Randi - Khana In Karachi Address

“I don’t know,” Zara said. But as she walked back to the rickshaw, she clutched the yellow paper tightly. She would frame it. Not to shame her mother, but to honor her—the girl who had crawled through hell and still remembered the address, so that one day, her daughter could come and say: I see you. I see all of you.

The paper was yellowed, torn at the edges, and smelled of damp and old tea. It had fallen out of her mother’s Qur’an. On it, in faded Urdu script, was an address: House No. 7, Randi Khana, Napier Street, Karachi. Randi Khana In Karachi Address

Zara was a teacher now, living in a quiet flat in Islamabad. But the word Randi Khana —whorehouse—burned on the page.
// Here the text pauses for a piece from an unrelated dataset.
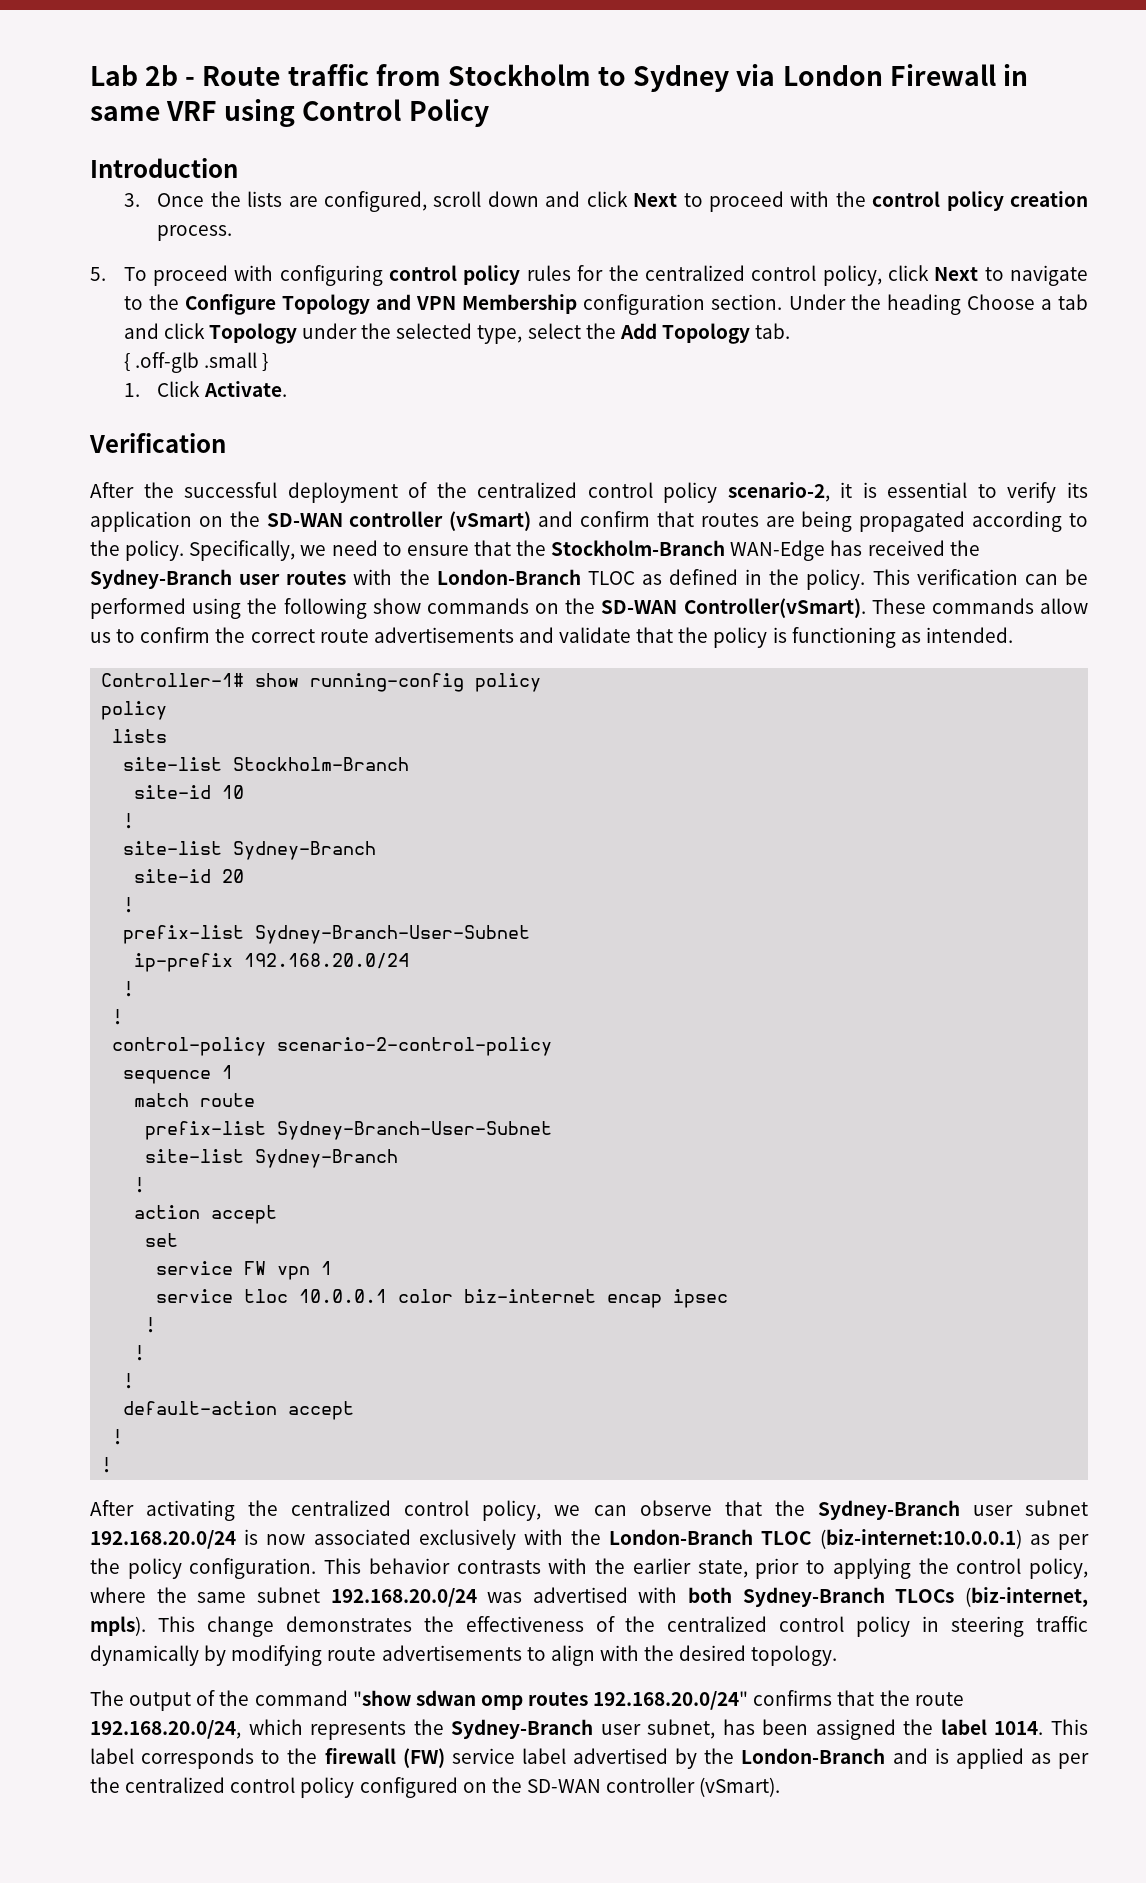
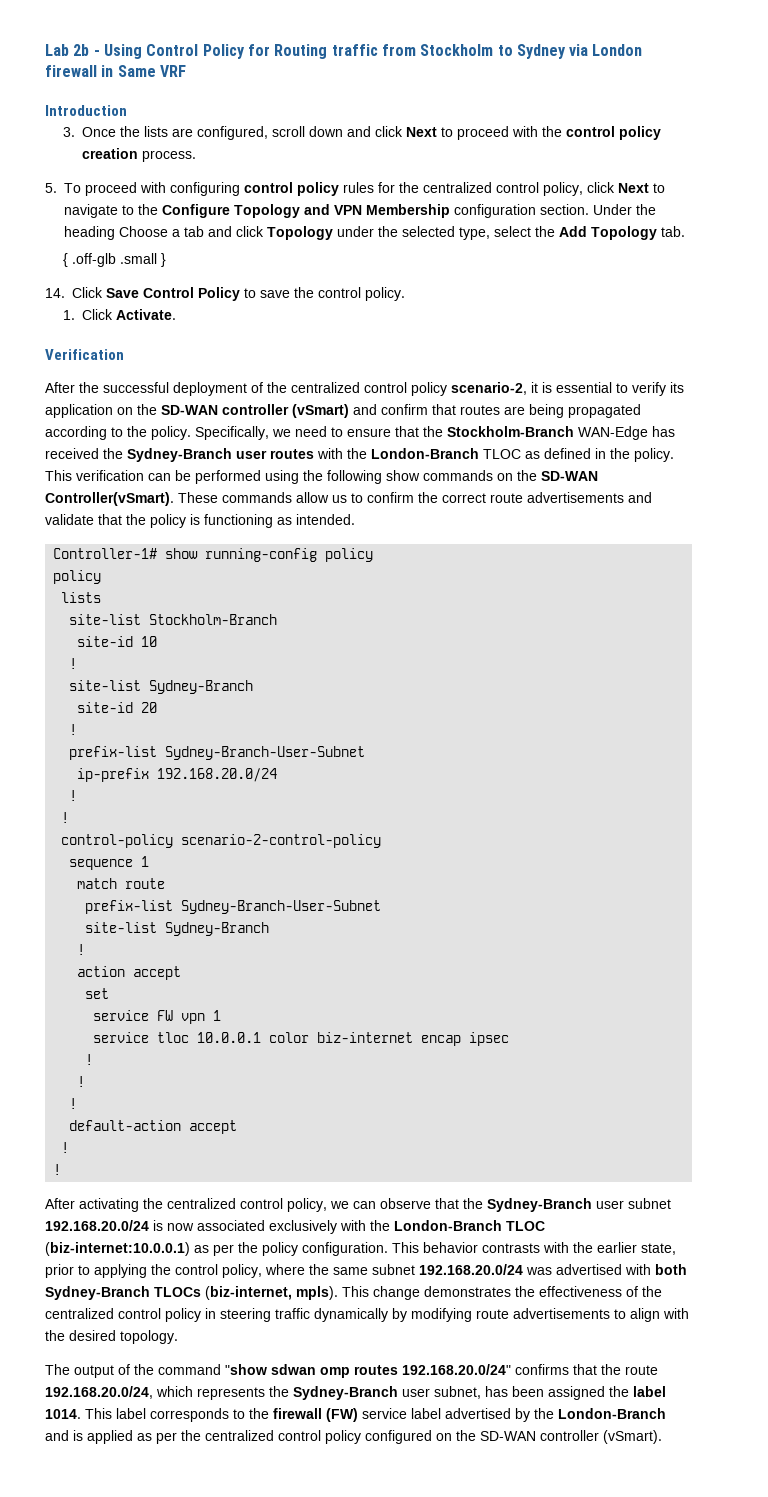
- Lab 2b - Route traffic from Stockholm to Sydney via London Firewall in same VRF using Control Policy
+ Lab 2b - Using Control Policy for Routing traffic from Stockholm to Sydney via London firewall in Same VRF
+ 14. Click Save Control Policy to save the control policy.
This was her inheritance? She decided to go. “I don’t know,” Zara said

Zara’s heart cracked. That mole was the only memory she had of her mother’s face as a young woman. “Yes. She was my mother.” Not to shame her mother, but to honor

Zara had never seen the address before. Her mother, Ammi, had died three years ago, a woman who wore starched white dupattas and never once mentioned Karachi. But here it was—a ghost of a place, scrawled in her mother’s young, shaky hand.

“I’m looking for someone who might have lived here. In the 1980s. A woman named Kulsum.”